Vallejo to pay $300,000 to Stanford grad tackled while recording police

The city of Vallejo has agreed to pay $300,000 to a man who was tackled by a police officer that he had recorded making a traffic stop.

Adrian Burrell, a Stanford graduate, filmmaker and U.S. Marine veteran, had filed an excessive force lawsuit against the city's police department after being brought to the ground by officer David McLaughlin in 2019.

The video shows officer McLaughlin holding a motorcycle rider at gunpoint in Burrell's driveway. The motorcyclist was Burrell's cousin.

Burrell filmed the interaction from his porch. 

McLaughlin smashed his face and swung him into a pole because he refused to "get back" while the officer made the traffic stop, Burrell has said.

Burrell was handcuffed and released without being arrested. He has said he suffered a concussion. 

According to the Vallejo Sun, Burrell said he will use his settlement money to "seed the founding of a non-profit organization that will provide the families of individuals who are affected by police violence, and the survivors of community violence time and space to heal."

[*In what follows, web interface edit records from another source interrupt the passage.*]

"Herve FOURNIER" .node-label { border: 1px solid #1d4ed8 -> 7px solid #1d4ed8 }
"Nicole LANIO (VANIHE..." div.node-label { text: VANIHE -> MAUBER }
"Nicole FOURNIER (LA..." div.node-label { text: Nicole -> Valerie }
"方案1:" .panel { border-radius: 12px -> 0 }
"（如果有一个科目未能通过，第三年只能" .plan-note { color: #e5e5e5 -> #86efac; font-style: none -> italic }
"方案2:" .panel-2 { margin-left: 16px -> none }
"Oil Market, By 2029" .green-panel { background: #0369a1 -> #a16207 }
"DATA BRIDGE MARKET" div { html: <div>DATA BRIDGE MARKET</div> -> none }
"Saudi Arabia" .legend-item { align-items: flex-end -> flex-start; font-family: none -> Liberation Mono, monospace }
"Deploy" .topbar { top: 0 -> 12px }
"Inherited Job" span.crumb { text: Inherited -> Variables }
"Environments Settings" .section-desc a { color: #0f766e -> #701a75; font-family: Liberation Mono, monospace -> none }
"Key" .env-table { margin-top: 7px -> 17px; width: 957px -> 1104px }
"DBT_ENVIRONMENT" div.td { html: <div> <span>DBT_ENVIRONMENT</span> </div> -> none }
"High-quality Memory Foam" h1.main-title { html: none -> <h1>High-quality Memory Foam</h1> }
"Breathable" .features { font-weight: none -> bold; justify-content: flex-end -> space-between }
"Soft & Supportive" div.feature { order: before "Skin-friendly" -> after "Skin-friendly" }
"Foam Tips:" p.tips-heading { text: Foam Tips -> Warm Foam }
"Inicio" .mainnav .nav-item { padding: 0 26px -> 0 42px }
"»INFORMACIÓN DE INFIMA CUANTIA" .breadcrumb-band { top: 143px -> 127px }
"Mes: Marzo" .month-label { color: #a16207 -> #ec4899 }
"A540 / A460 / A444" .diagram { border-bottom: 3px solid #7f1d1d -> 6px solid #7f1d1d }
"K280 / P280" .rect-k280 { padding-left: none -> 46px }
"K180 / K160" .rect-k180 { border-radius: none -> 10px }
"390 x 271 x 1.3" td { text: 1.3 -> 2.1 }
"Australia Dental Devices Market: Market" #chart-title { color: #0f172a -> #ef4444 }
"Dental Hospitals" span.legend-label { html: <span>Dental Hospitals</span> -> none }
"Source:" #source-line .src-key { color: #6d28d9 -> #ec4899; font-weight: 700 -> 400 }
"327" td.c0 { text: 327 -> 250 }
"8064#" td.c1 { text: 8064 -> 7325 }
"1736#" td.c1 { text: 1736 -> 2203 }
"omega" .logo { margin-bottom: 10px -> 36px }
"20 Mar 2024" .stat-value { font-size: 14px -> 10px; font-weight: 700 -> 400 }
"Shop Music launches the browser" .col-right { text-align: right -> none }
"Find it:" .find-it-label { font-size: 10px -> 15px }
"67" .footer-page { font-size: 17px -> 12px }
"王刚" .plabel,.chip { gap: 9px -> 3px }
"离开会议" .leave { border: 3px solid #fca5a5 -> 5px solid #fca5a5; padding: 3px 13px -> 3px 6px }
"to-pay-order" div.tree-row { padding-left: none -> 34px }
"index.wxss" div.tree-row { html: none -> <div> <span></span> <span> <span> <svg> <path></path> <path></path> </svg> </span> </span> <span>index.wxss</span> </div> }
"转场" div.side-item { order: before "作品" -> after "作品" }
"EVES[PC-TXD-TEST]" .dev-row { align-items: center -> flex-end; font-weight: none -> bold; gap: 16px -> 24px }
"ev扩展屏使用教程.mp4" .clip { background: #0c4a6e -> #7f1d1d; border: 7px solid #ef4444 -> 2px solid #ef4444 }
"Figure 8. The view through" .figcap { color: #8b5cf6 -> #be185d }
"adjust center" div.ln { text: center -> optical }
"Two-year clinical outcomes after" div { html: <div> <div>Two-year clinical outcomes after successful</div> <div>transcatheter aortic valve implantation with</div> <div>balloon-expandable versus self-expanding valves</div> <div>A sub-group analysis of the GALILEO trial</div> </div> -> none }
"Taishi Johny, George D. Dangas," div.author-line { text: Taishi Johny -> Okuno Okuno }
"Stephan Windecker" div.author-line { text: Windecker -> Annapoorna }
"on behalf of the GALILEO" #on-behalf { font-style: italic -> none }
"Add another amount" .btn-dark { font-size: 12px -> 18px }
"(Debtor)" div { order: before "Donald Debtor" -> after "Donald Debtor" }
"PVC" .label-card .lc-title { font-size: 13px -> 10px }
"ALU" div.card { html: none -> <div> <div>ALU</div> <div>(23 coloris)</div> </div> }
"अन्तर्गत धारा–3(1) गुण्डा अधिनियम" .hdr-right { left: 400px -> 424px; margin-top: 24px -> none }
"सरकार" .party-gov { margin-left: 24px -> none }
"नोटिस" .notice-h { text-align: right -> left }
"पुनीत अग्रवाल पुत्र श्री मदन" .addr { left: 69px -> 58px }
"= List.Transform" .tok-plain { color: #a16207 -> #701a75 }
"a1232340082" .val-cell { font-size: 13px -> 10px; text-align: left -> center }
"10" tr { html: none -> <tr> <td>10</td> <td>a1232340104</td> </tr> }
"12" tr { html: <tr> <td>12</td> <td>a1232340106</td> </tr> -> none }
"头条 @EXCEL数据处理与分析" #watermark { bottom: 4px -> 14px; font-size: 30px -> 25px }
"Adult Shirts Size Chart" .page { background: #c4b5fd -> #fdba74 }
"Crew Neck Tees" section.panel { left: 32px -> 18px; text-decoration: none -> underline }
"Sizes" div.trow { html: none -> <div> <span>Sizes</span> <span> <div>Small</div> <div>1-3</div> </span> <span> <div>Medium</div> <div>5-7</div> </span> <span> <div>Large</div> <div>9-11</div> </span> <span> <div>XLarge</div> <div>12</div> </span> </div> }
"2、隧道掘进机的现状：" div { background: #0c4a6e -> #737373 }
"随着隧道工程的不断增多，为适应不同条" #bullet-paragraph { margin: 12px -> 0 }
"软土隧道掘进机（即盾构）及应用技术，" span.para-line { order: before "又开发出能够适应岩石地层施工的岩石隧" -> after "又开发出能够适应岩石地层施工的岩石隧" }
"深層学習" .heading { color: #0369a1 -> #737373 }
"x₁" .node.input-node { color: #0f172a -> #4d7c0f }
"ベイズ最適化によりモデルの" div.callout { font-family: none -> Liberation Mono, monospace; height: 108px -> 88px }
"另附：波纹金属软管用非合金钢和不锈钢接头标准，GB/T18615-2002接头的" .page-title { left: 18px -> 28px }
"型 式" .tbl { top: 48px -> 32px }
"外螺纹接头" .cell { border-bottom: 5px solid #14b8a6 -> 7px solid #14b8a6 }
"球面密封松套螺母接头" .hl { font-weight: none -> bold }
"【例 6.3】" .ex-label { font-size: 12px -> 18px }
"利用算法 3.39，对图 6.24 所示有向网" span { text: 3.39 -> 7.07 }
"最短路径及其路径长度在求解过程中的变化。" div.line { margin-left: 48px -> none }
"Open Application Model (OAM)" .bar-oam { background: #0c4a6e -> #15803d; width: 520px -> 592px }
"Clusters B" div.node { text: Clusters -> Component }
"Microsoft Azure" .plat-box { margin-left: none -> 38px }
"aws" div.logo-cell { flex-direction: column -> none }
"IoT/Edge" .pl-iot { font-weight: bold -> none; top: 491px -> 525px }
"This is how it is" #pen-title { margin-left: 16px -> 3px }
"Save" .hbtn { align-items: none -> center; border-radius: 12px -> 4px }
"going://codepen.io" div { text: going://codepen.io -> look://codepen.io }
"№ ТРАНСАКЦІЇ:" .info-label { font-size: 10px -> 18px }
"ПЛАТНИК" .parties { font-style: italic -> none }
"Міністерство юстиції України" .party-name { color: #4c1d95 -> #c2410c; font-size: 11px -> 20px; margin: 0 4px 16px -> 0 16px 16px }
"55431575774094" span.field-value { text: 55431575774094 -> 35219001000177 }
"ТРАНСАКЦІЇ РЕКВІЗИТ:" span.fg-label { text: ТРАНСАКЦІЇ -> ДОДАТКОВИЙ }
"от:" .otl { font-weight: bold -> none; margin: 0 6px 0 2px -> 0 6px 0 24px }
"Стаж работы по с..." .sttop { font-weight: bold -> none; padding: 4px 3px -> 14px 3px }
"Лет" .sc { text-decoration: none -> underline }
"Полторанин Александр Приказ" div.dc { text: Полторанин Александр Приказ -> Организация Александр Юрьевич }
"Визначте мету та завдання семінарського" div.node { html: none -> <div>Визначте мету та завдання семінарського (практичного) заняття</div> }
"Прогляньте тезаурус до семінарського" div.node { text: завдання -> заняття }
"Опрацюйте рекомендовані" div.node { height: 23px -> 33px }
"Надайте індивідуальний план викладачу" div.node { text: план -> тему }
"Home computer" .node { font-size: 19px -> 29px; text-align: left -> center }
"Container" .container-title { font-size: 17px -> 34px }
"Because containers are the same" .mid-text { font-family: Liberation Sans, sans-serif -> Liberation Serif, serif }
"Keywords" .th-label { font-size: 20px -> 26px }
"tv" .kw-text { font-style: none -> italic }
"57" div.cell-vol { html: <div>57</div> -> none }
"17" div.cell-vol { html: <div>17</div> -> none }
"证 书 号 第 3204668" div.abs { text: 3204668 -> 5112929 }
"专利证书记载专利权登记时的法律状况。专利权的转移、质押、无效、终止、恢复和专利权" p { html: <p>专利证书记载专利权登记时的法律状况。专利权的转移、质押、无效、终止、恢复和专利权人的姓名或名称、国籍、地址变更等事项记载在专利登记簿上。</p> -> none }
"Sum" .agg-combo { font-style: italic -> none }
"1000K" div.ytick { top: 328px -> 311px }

SEE MORE: Ex-FCI Dublin prison warden went from 'sweet to pornographic,' victim says at sex abuse trial

"No amount of money can give back what was taken from me during this violent assault nor during the dehumanizing, patronizing and disrespectful litigation process," Burrell said in a statement.

Stanford recently invited Burrell back as their 2022 Institute for Diversity in the Arts visiting artist. 

McLaughlin has been a Vallejo police officer since 2014 and was previously in the Oakland Police Department. McLaughlin has previously been sued for alleged civil rights violations.

In 2014, he was named in a suit alleging that he and another officer pulled over Frederick Cooley without cause, held him at gunpoint and searched his car.

The complaint alleges they falsified a police report saying that Cooley was in possession of a controlled substance, but the Solano County District Attorney's Office later abandoned those charges. The civil case was dismissed after Cooley died.

McLaughlin has also been involved in two shootings since joining Vallejo police. He and Officer Matt Komoda fired on a suspect who was allegedly driving at them before crashing into a parked car on Aug. 31, 2016. No one was injured.

On Aug. 2, 2017, Komoda and McLaughlin were two of five officers who shot and killed Jeffrey Barboa after a pursuit into Richmond. 

Police rammed Barboa's car to disable it. Barboa got out of the car with a machete and the officers shot him. His death was later ruled to be a suicide.